Start of Material for this task
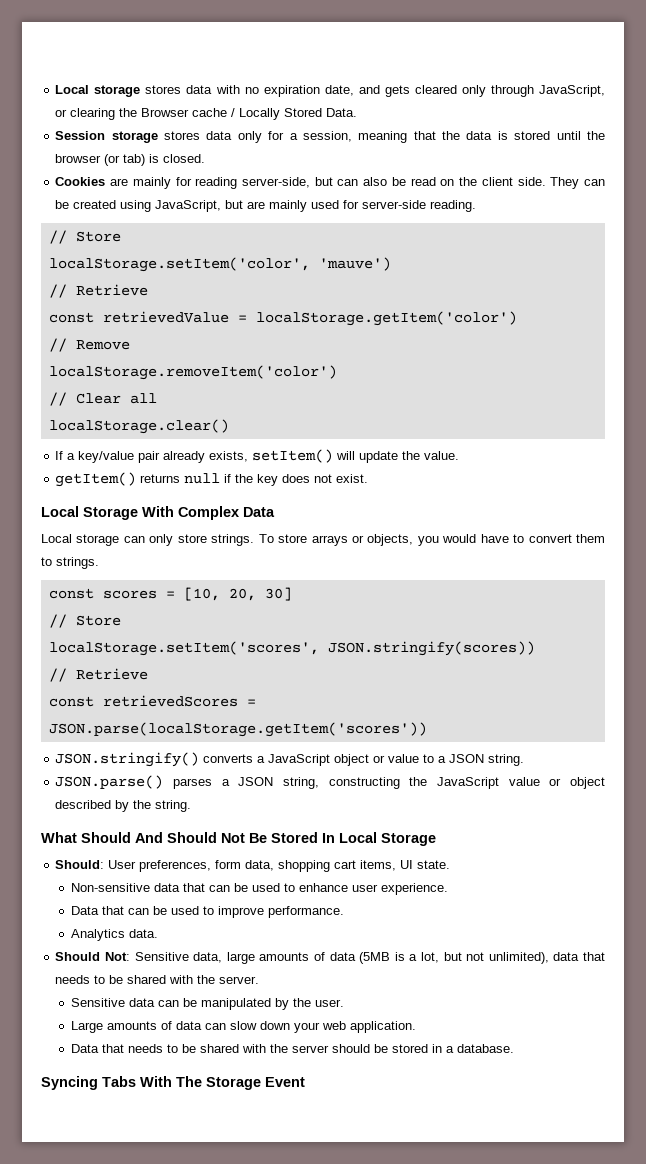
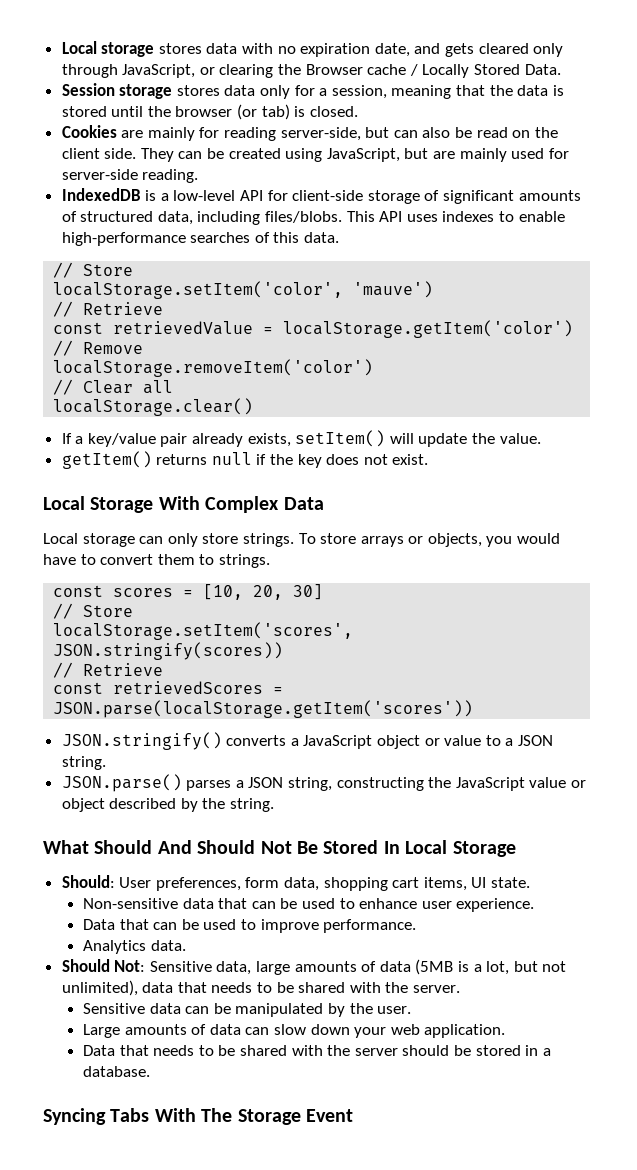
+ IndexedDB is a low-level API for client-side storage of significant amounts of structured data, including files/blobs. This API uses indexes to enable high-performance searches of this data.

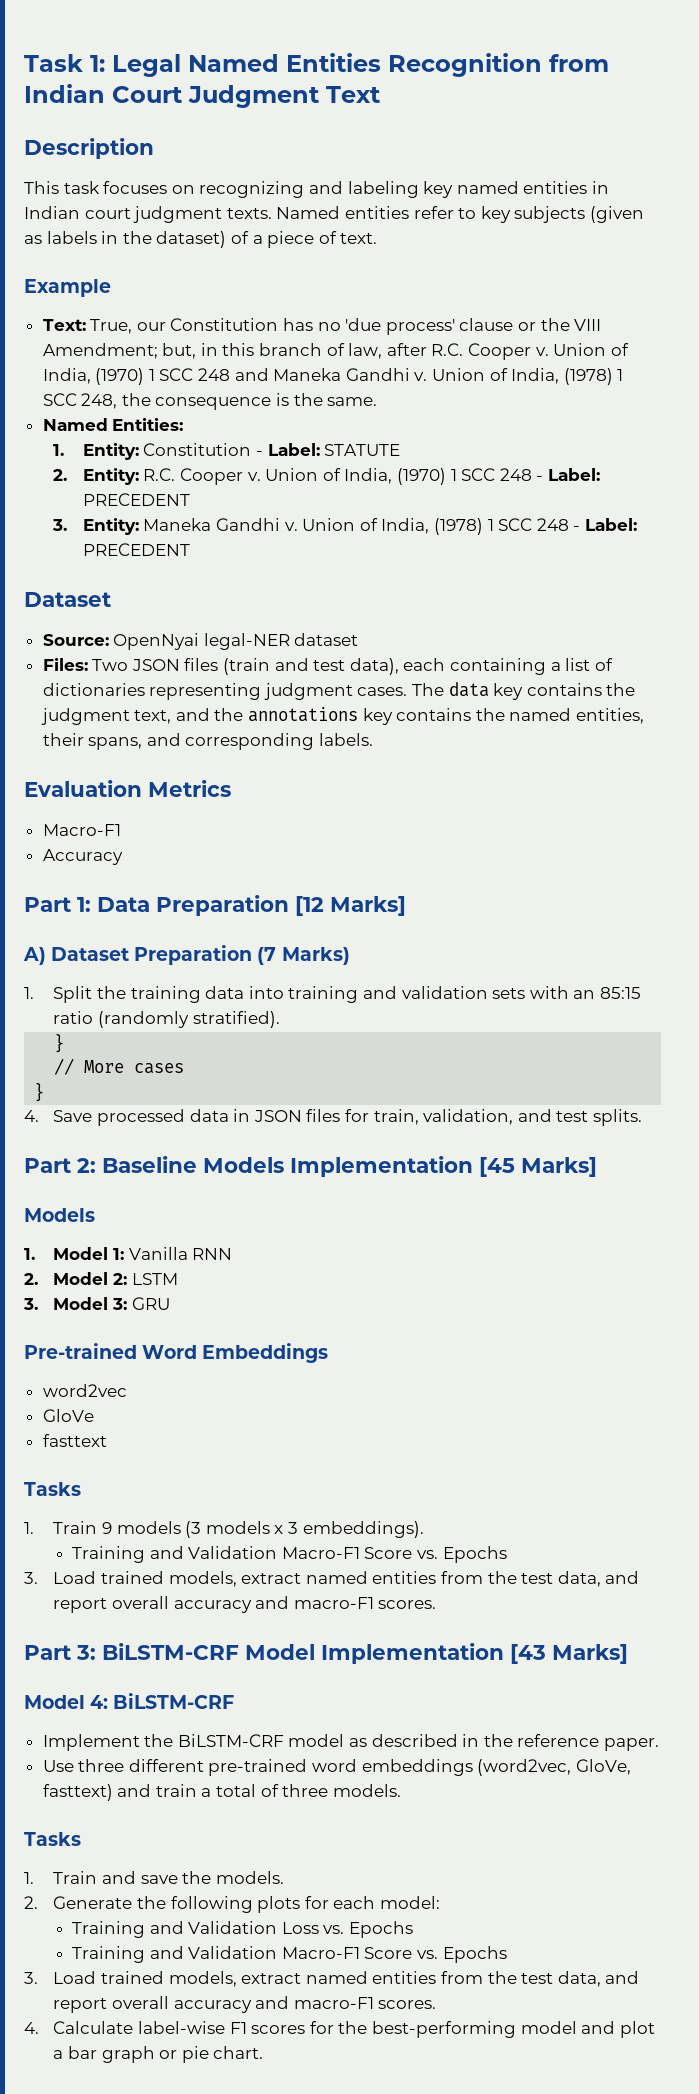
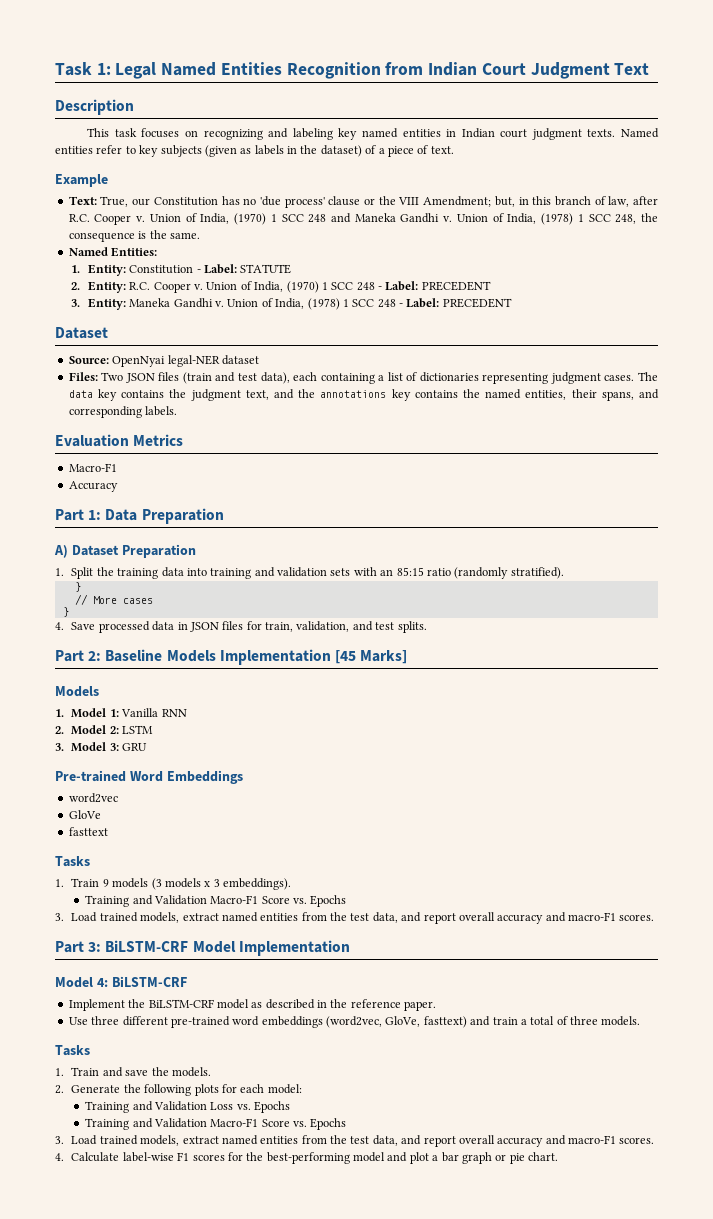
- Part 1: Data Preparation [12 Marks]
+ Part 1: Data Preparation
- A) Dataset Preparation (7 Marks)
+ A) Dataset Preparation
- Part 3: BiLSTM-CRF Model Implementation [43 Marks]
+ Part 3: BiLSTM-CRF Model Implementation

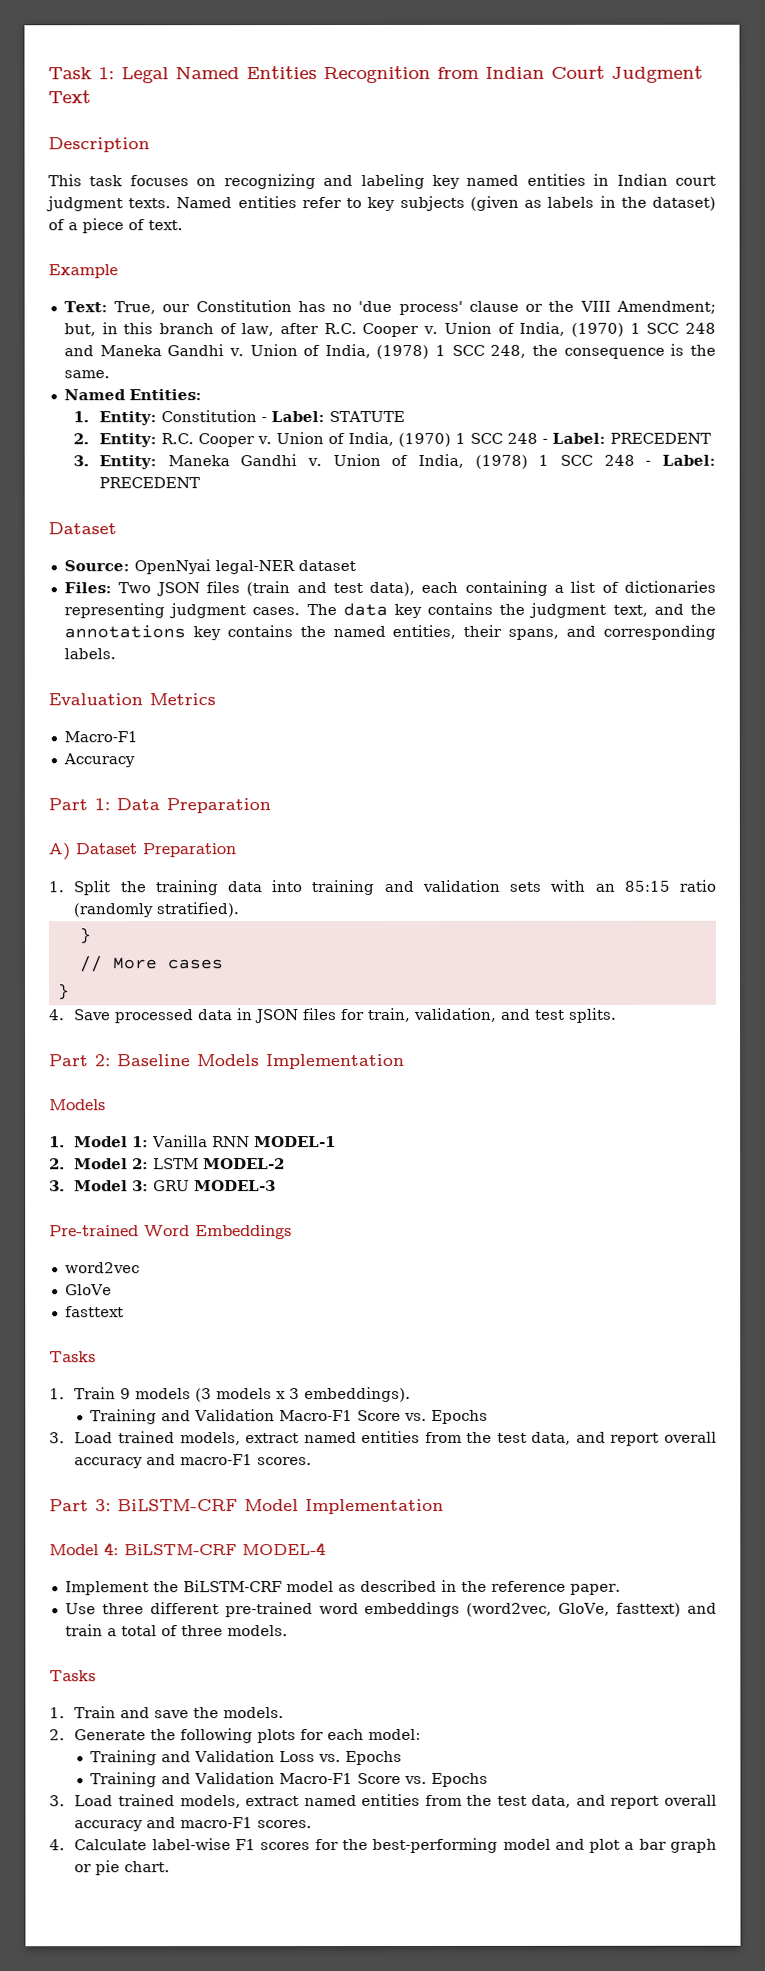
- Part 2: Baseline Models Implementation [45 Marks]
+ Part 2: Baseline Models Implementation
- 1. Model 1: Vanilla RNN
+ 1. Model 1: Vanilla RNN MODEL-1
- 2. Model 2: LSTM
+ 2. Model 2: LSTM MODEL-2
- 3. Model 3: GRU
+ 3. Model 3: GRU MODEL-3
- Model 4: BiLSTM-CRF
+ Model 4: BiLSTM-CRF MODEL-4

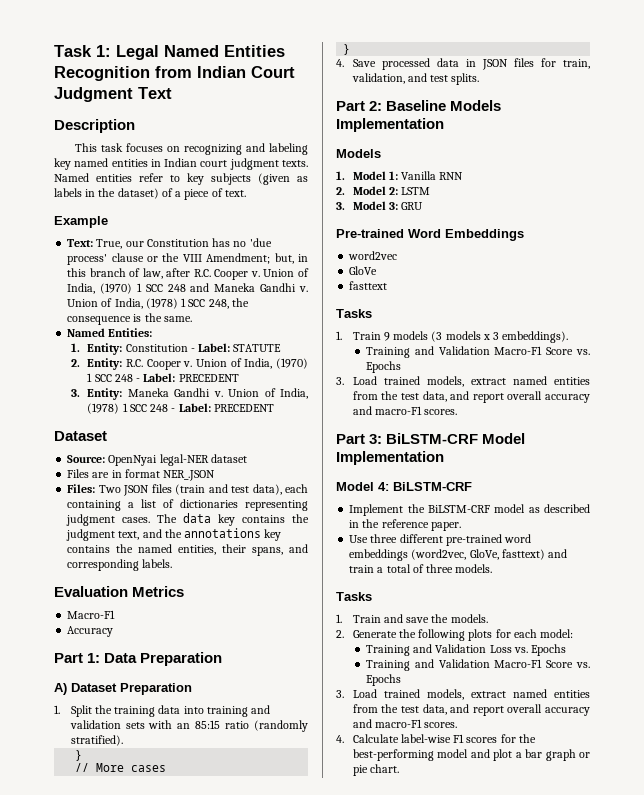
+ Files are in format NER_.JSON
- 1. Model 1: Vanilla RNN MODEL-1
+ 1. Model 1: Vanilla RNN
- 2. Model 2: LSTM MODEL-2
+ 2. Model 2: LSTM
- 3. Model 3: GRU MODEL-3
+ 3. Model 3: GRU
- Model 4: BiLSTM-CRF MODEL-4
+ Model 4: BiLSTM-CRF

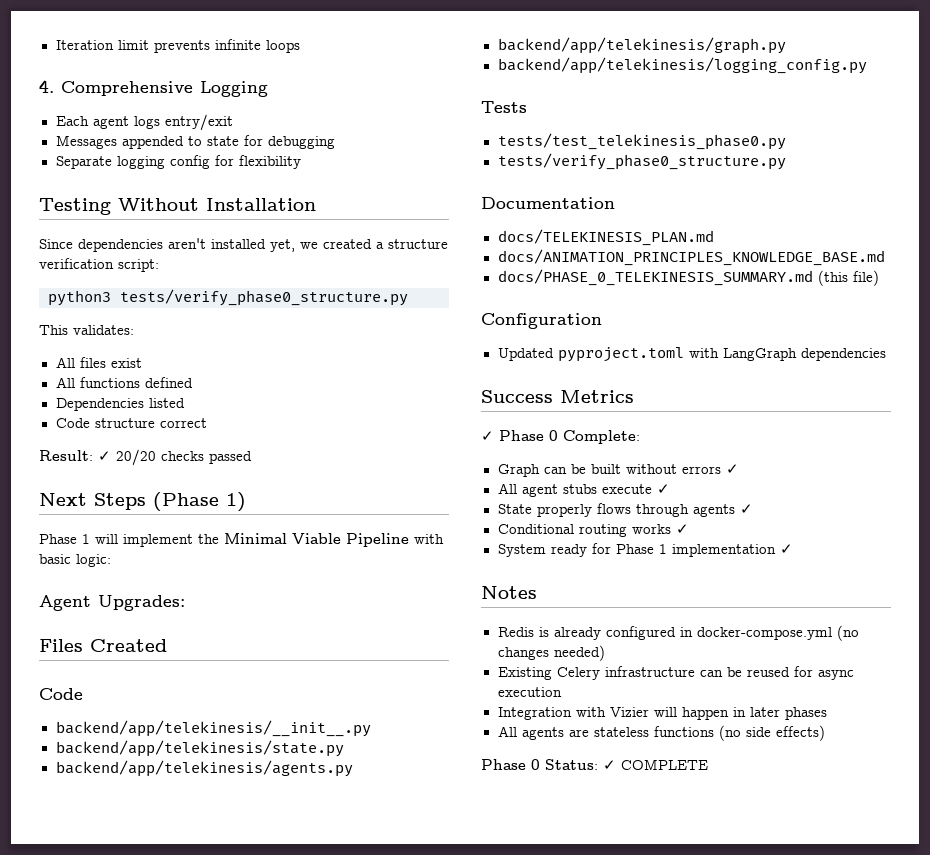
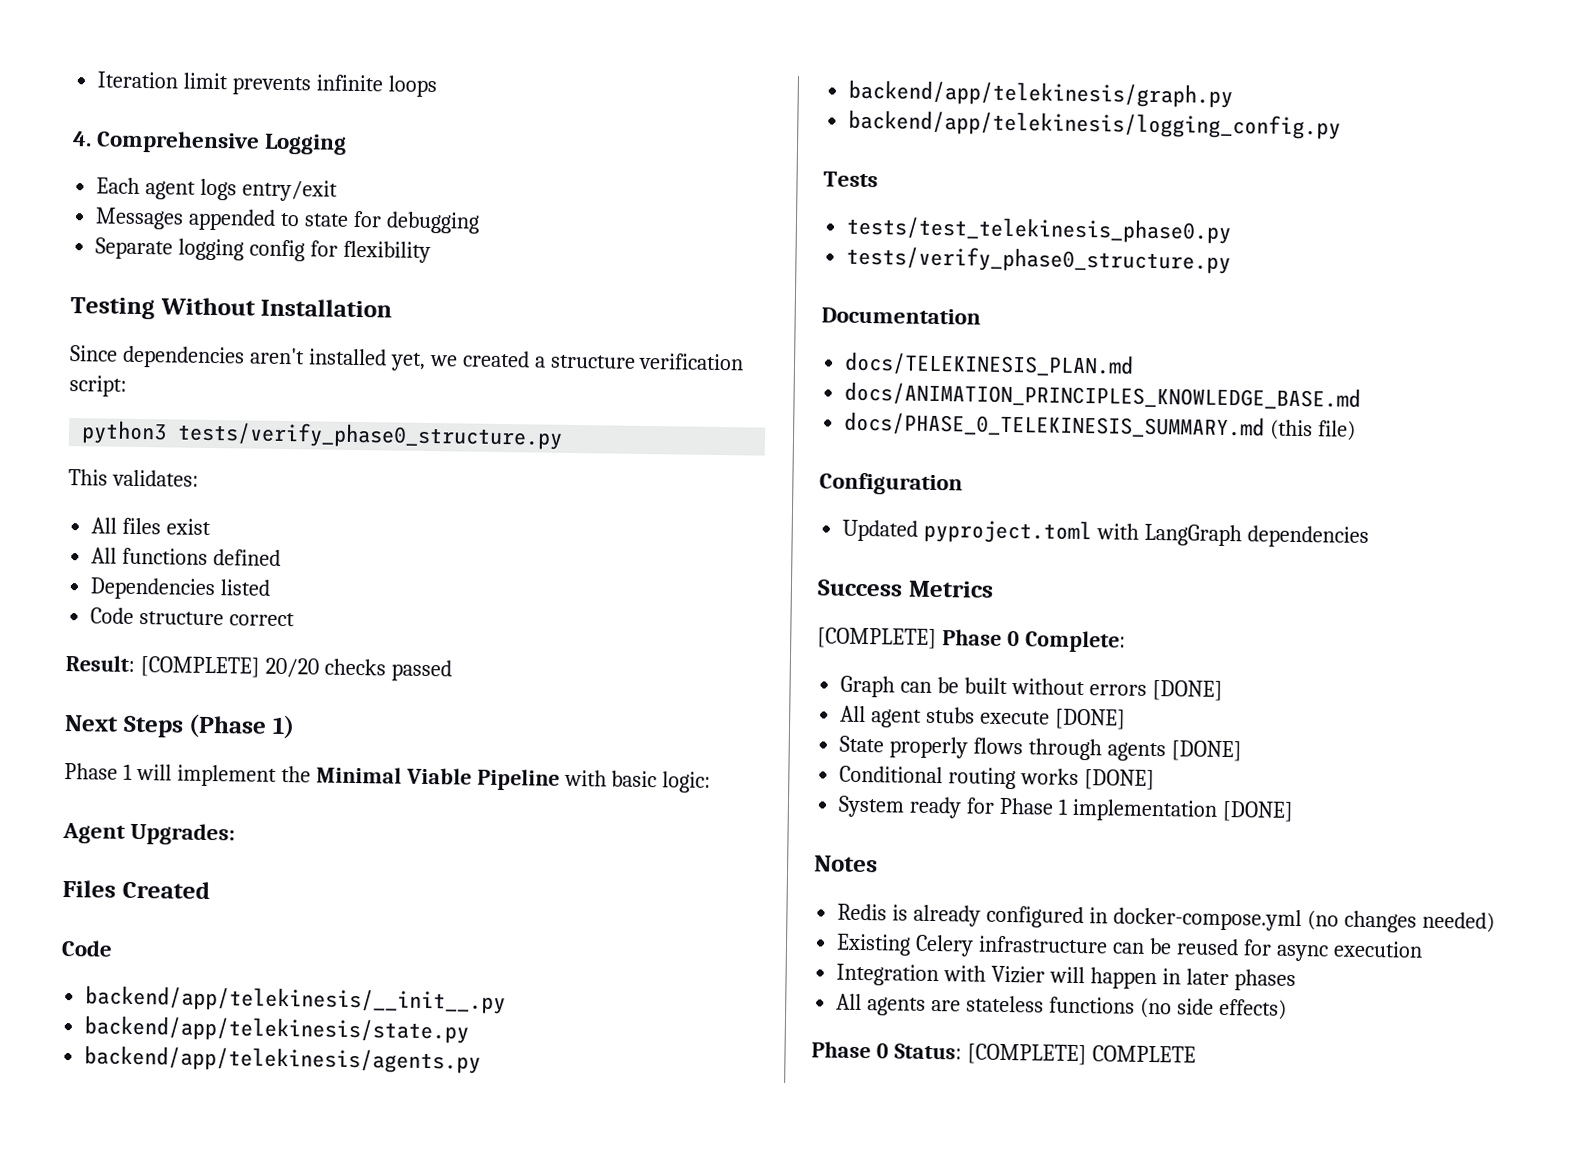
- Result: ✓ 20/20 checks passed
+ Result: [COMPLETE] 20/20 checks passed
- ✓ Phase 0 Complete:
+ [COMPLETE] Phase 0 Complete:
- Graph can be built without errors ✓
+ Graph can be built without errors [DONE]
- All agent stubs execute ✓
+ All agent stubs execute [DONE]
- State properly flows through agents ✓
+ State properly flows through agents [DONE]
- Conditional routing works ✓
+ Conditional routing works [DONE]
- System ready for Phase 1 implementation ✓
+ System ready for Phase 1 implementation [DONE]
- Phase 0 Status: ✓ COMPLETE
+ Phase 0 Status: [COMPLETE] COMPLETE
End of Material for this task
• What this task involves
Once the images are removed, print the remaining data exactly as it appears above.

• Answer to this task
+ IndexedDB is a low-level API for client-side storage of significant amounts of structured data, including files/blobs. This API uses indexes to enable high-performance searches of this data.

- Part 1: Data Preparation [12 Marks]
+ Part 1: Data Preparation
- A) Dataset Preparation (7 Marks)
+ A) Dataset Preparation
- Part 3: BiLSTM-CRF Model Implementation [43 Marks]
+ Part 3: BiLSTM-CRF Model Implementation

- Part 2: Baseline Models Implementation [45 Marks]
+ Part 2: Baseline Models Implementation
- 1. Model 1: Vanilla RNN
+ 1. Model 1: Vanilla RNN MODEL-1
- 2. Model 2: LSTM
+ 2. Model 2: LSTM MODEL-2
- 3. Model 3: GRU
+ 3. Model 3: GRU MODEL-3
- Model 4: BiLSTM-CRF
+ Model 4: BiLSTM-CRF MODEL-4

+ Files are in format NER_.JSON
- 1. Model 1: Vanilla RNN MODEL-1
+ 1. Model 1: Vanilla RNN
- 2. Model 2: LSTM MODEL-2
+ 2. Model 2: LSTM
- 3. Model 3: GRU MODEL-3
+ 3. Model 3: GRU
- Model 4: BiLSTM-CRF MODEL-4
+ Model 4: BiLSTM-CRF

- Result: ✓ 20/20 checks passed
+ Result: [COMPLETE] 20/20 checks passed
- ✓ Phase 0 Complete:
+ [COMPLETE] Phase 0 Complete:
- Graph can be built without errors ✓
+ Graph can be built without errors [DONE]
- All agent stubs execute ✓
+ All agent stubs execute [DONE]
- State properly flows through agents ✓
+ State properly flows through agents [DONE]
- Conditional routing works ✓
+ Conditional routing works [DONE]
- System ready for Phase 1 implementation ✓
+ System ready for Phase 1 implementation [DONE]
- Phase 0 Status: ✓ COMPLETE
+ Phase 0 Status: [COMPLETE] COMPLETE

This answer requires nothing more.